====== Source information ======
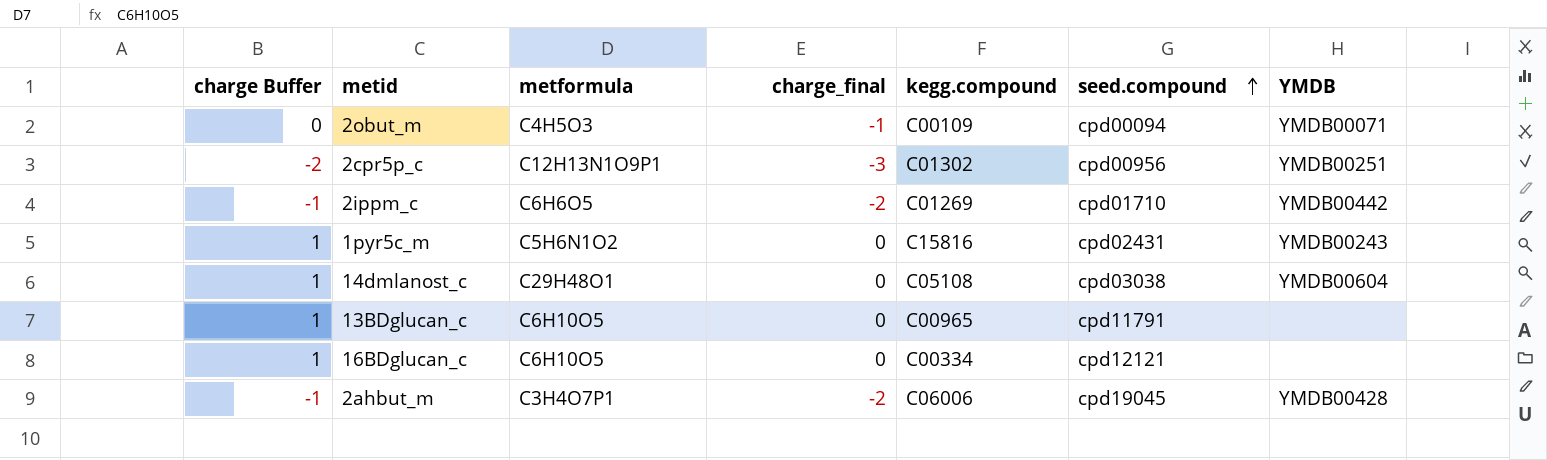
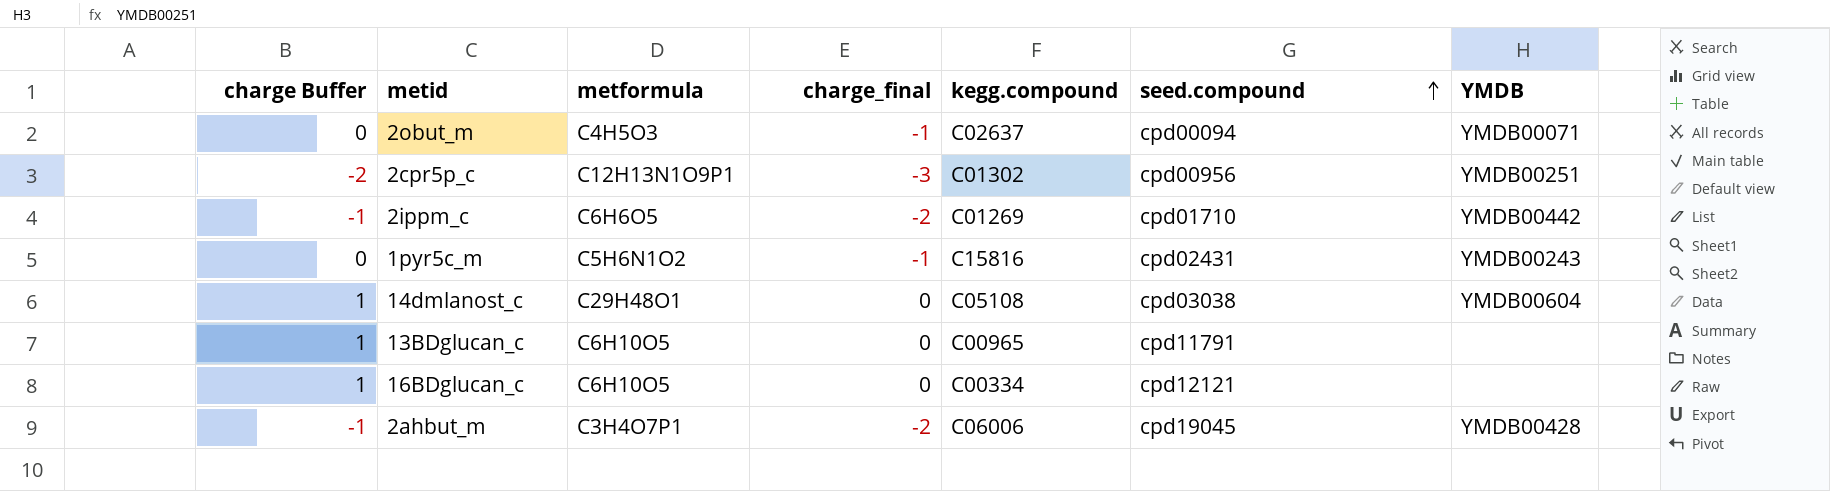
2obut_m | kegg.compound: C00109 -> C02637
1pyr5c_m | charge Buffer: 1 -> 0
1pyr5c_m | charge_final: 0 -> -1

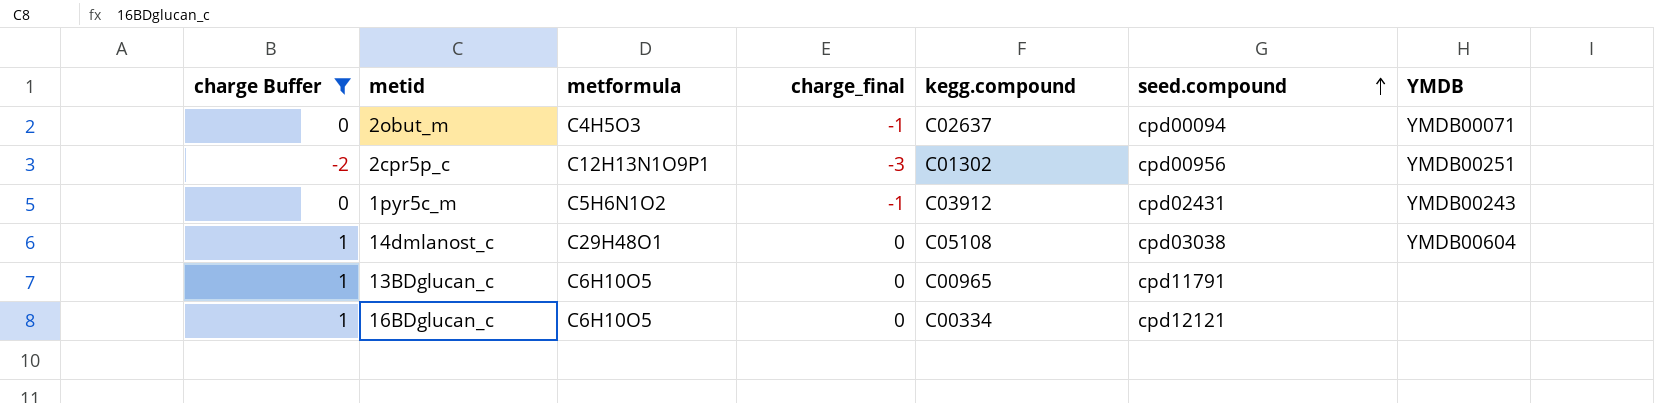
filter: none -> charge Buffer != -1
1pyr5c_m | kegg.compound: C15816 -> C03912

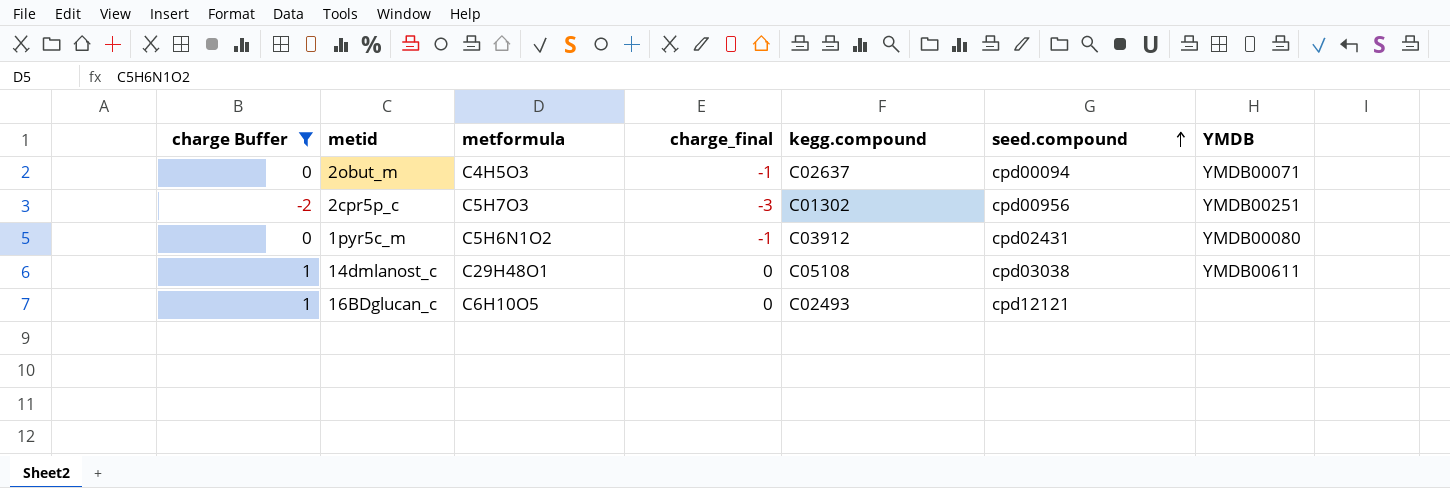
row 13BDglucan_c: 1 | C6H10O5 | 0 | C00965 | cpd11791 | none -> none
2cpr5p_c | metformula: C12H13N1O9P1 -> C5H7O3
1pyr5c_m | YMDB: YMDB00243 -> YMDB00080
14dmlanost_c | YMDB: YMDB00604 -> YMDB00611
16BDglucan_c | kegg.compound: C00334 -> C02493

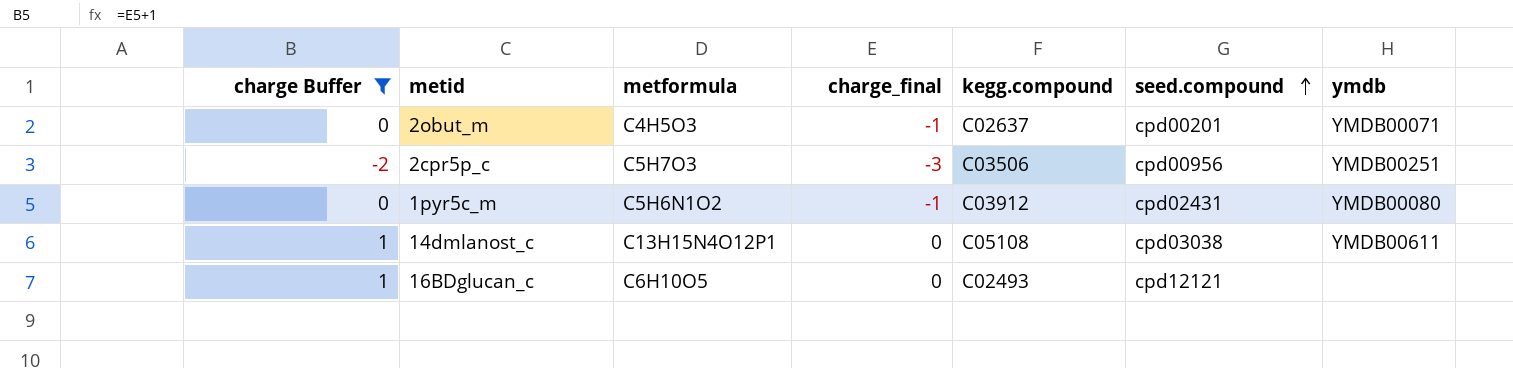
column name: YMDB -> ymdb
2obut_m | seed.compound: cpd00094 -> cpd00201
2cpr5p_c | kegg.compound: C01302 -> C03506
14dmlanost_c | metformula: C29H48O1 -> C13H15N4O12P1

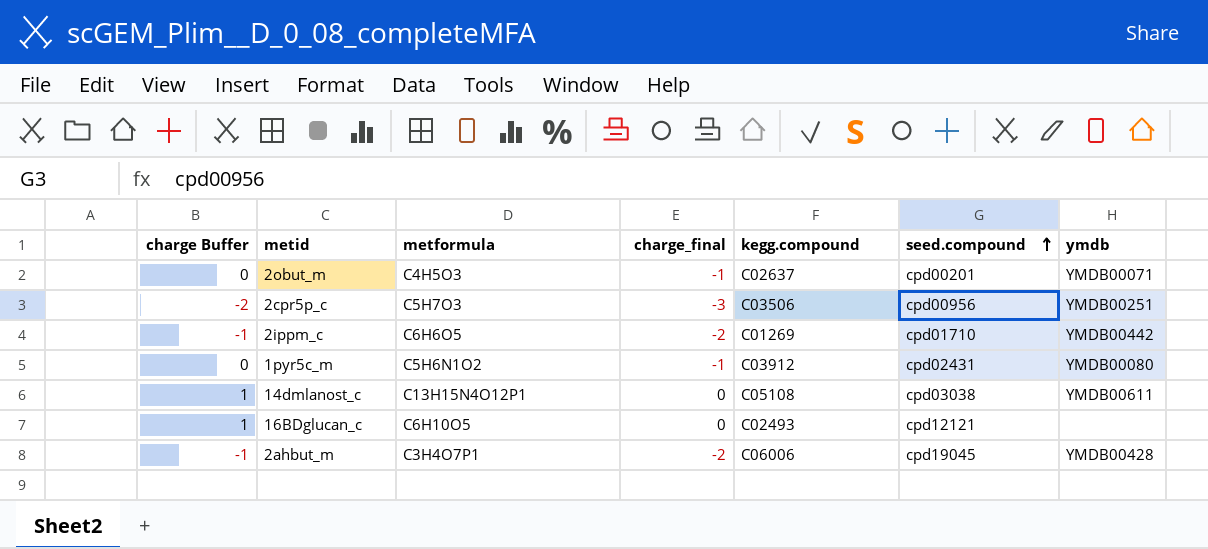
filter: charge Buffer != -1 -> none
======
To do: With the pictures omitted, copy exactly the lines of the listing above starting at the line containing "1pyr5c_m | charge_final: 0 -> -1" and ending at the line containing "2cpr5p_c | kegg.compound: C01302 -> C03506", both included.

Output for this task:
1pyr5c_m | charge_final: 0 -> -1

filter: none -> charge Buffer != -1
1pyr5c_m | kegg.compound: C15816 -> C03912

row 13BDglucan_c: 1 | C6H10O5 | 0 | C00965 | cpd11791 | none -> none
2cpr5p_c | metformula: C12H13N1O9P1 -> C5H7O3
1pyr5c_m | YMDB: YMDB00243 -> YMDB00080
14dmlanost_c | YMDB: YMDB00604 -> YMDB00611
16BDglucan_c | kegg.compound: C00334 -> C02493

column name: YMDB -> ymdb
2obut_m | seed.compound: cpd00094 -> cpd00201
2cpr5p_c | kegg.compound: C01302 -> C03506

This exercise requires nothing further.